То, что мы нашли на Кугитанге, превзошло все наши ожидания: подводное море, где мы в некоторых местах не смогли достать лотом дна, 40-метровый сифон глубиной 7 метров выводил в систему полузатопленных залов, подводные ходы из которых вели во все стороны, но в новые залы не выводили вследствие длины своей. В первой системе залов, куда мы попали, я ломал корку из гипса, наросшую на поверхности подобно льду.
Во втором, соседнем, подземном водоеме Саша Игнатов достиг глубины сифона в 60 метров, опускаясь по уходящему вниз потолку. Он был опытным подводником, без него мы бы вряд ли решились на столь глубокое погружение. На глубине 18 метров (30 метров выданной веревки) у него в руках давлением раздавило наш герметичный «Эмитрон». Мы наверху услышали хлопок, но пузыри продолжали выходить, и тащить наверх насильно Сашу не стали. Он нырял с двухбаллоником, поэтому на глубине 60 метров он пробыл полминуты: 100-метровая веревка, размотанная полностью, не дала ему погружаться дальше, тут-то он и посмотрел на манометр.
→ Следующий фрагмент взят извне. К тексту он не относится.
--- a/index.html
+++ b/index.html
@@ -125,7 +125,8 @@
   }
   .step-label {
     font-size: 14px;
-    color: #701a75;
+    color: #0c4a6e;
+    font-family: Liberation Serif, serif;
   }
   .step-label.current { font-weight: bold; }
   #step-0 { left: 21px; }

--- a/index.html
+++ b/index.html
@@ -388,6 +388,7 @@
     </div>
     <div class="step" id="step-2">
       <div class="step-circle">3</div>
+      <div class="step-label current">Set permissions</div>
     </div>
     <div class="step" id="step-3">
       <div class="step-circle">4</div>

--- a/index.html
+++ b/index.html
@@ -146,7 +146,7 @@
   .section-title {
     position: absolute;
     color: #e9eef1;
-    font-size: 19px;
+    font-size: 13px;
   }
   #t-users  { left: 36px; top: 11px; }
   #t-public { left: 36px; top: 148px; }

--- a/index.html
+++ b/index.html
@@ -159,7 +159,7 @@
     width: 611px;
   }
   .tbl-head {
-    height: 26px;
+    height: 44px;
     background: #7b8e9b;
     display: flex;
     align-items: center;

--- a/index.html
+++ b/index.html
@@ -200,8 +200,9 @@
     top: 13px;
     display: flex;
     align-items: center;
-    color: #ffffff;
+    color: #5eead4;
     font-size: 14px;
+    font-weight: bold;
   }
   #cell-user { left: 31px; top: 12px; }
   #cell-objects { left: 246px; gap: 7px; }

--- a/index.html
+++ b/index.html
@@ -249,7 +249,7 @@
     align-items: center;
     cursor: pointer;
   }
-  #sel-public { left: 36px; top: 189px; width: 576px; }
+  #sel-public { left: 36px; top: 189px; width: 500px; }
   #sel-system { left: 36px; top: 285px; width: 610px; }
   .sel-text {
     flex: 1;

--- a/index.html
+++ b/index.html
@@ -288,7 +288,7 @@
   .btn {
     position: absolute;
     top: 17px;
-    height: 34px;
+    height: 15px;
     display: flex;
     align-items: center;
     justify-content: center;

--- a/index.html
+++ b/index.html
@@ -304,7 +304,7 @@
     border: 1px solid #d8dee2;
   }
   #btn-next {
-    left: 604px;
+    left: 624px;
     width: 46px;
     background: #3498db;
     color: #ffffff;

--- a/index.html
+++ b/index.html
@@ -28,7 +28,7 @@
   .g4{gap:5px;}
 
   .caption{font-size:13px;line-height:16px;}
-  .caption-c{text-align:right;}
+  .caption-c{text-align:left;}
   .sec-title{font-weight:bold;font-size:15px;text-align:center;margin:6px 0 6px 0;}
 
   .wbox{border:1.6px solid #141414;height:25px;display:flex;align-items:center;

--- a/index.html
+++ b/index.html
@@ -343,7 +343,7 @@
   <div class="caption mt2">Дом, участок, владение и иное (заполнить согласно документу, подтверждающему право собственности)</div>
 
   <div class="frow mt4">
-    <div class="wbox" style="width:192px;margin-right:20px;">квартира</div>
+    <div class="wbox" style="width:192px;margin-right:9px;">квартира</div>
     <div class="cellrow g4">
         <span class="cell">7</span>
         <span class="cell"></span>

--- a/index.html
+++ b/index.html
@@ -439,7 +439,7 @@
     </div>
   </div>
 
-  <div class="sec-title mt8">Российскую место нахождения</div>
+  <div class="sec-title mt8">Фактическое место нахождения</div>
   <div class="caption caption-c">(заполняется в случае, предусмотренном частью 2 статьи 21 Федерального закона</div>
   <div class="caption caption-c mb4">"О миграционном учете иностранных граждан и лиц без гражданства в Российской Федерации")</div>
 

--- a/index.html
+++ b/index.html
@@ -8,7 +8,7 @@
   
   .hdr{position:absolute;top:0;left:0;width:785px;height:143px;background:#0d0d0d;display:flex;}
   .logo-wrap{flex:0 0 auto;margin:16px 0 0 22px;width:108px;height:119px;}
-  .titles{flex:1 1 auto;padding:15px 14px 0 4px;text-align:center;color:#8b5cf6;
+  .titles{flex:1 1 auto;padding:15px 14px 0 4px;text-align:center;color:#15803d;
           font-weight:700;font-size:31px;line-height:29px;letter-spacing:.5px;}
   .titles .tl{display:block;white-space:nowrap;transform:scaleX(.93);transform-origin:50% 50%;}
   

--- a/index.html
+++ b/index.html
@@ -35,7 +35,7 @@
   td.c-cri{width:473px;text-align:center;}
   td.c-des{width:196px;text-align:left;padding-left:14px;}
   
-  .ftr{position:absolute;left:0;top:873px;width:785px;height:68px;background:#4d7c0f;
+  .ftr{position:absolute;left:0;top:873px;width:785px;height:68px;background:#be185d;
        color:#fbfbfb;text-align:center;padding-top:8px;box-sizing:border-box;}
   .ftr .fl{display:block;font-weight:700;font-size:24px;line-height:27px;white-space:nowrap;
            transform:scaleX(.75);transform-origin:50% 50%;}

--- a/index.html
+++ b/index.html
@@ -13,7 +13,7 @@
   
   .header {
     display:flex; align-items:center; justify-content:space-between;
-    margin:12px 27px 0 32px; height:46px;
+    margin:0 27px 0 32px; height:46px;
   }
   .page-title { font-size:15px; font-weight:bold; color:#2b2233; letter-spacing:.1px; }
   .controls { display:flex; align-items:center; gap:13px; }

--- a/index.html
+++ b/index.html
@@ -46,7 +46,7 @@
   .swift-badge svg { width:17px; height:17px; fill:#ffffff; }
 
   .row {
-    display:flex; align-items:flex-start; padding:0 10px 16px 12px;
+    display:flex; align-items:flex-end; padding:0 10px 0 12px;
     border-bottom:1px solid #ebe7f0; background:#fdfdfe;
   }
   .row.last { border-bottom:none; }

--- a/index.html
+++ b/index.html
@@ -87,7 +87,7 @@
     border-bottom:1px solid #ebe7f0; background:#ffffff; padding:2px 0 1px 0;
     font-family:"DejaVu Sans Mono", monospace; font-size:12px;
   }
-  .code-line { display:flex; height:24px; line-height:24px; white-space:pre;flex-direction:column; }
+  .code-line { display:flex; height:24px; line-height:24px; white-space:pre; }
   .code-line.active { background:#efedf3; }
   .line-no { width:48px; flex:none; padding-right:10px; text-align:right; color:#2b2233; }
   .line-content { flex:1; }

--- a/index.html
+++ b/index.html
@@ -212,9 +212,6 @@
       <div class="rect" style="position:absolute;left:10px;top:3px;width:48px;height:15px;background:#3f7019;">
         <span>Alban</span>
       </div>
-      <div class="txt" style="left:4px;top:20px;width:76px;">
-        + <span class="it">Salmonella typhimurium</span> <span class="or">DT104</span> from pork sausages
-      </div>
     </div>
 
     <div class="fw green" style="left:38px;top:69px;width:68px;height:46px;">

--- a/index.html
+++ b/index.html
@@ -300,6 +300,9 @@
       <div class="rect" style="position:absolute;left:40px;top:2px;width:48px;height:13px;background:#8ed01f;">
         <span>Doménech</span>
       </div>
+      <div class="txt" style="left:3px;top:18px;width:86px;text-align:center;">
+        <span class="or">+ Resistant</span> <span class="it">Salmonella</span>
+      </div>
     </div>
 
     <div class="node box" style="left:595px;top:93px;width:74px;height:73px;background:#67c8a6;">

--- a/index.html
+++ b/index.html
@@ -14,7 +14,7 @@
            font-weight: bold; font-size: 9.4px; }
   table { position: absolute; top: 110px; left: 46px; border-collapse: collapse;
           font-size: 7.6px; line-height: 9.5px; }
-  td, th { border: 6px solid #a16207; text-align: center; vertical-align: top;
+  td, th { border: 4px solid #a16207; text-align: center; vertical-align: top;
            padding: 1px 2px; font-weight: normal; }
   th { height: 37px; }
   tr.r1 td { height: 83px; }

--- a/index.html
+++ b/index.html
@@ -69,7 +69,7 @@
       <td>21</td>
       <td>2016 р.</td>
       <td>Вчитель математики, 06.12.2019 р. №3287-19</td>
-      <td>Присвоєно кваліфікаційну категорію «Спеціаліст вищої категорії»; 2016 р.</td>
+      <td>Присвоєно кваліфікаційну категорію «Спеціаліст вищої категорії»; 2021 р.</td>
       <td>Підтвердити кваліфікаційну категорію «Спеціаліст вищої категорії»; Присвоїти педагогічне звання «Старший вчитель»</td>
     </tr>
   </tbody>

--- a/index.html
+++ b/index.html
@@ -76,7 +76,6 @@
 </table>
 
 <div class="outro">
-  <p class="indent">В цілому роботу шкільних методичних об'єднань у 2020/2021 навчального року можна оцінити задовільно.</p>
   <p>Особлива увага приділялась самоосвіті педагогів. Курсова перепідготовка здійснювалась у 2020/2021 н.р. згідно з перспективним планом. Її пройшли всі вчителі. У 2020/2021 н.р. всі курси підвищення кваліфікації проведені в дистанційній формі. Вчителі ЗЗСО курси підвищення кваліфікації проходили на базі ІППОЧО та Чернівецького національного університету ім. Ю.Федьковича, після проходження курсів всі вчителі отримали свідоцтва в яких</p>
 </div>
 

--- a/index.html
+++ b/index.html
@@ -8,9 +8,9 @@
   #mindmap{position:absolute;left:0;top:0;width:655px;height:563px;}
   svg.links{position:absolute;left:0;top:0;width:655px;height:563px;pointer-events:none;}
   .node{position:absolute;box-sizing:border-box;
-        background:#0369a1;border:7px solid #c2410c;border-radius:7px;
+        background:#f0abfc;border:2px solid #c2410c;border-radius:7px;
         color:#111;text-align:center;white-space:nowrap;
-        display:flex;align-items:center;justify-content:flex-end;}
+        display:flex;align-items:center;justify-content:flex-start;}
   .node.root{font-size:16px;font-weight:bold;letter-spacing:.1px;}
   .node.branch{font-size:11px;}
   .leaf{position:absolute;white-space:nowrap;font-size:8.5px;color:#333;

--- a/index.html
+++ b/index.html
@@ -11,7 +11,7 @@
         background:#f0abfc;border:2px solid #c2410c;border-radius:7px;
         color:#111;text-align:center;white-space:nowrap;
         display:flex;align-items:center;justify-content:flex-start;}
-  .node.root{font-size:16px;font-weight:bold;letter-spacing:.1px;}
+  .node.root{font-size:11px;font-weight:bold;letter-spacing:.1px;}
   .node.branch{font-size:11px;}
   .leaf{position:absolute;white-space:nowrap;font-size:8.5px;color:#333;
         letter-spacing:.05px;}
Всплытие прошло благополучно, компрессионной болезни не случилось. Женя Войдаков, нырявший там же через несколько лет с трехбаллонником, подтвердил наши измерения по глубиномеру, он оплыл зал по дну пятью метрами ниже и, не найдя дальнейших продолжений, всплыл. Декомпрессию тогда уже проводили с помощью еще одного аппарата, подвешенного на 30 метрах глубины на вбитый в стену крюк, и одного аппарата, подвешенного на 15 метрах глубины. Мы назвали комплекс из этих двух подземных водоемов «Митю», но отчет об этой экспедиции пропал из библиотеки турклуба.
Еще в одном провале на дне 55-метрового колодца-бутылки (с более узким входным отверстием, расширяющимся сильно книзу) мы обнаружили сернистую кислоту, которая съела спущенную на воду резиновую лодку и окрасила конец тросовой лестницы в черный цвет. Спускавшийся туда первым Сергей Смирнов не пострадал, не успел, вылез, когда лодка квакнулась.
Мы назвали эту пещеру «Трудно плыть в серной кислоте».
Это уже потом, в 1990-м, Володя Кисилев, спелеоподводник номер один во всех смыслах, привез с Запада свежие идеи по поводу двух-, а позже и трехраздельных баллонов с двумя разными редукторами и легочниками, настоящие подводные фонари, глубиномеры и прочее буржуйское добро. Это уже потом, в 1991-м, я читал у него на кухне журналы по подводной спелеологии. Это уже в 1992-м на сборах на Тарханкуте мы учились, как правильно нырять в пещерах. Володя Кисилев был инструктором в нашем отделении. Это уже потом, в 1995-м, он погиб в сифоне пещеры «Железные ворота».
А тогда — мы ныряли и в следующем году на Кугитанге в Кап-Котане (потом сифон просто спустили трубочкой), и через год в таджикской Чир-Чашме, и еще через год в Гегской пещере массива Арабик на Кавказе, и в Шакуранской, и в Цхалтубской, и в Самчикиа, и опять в пещерах Отапи, и, слава богу, что все остались живы. В нашей компании. Я до сих пор считаю, что это самое большое достижение секции подводной спелеологии 2-го медицинского — ни одного трупа. Может быть, мы все же были слишком осторожны? Или нам просто везло? По крайней мере, для меня — это результат.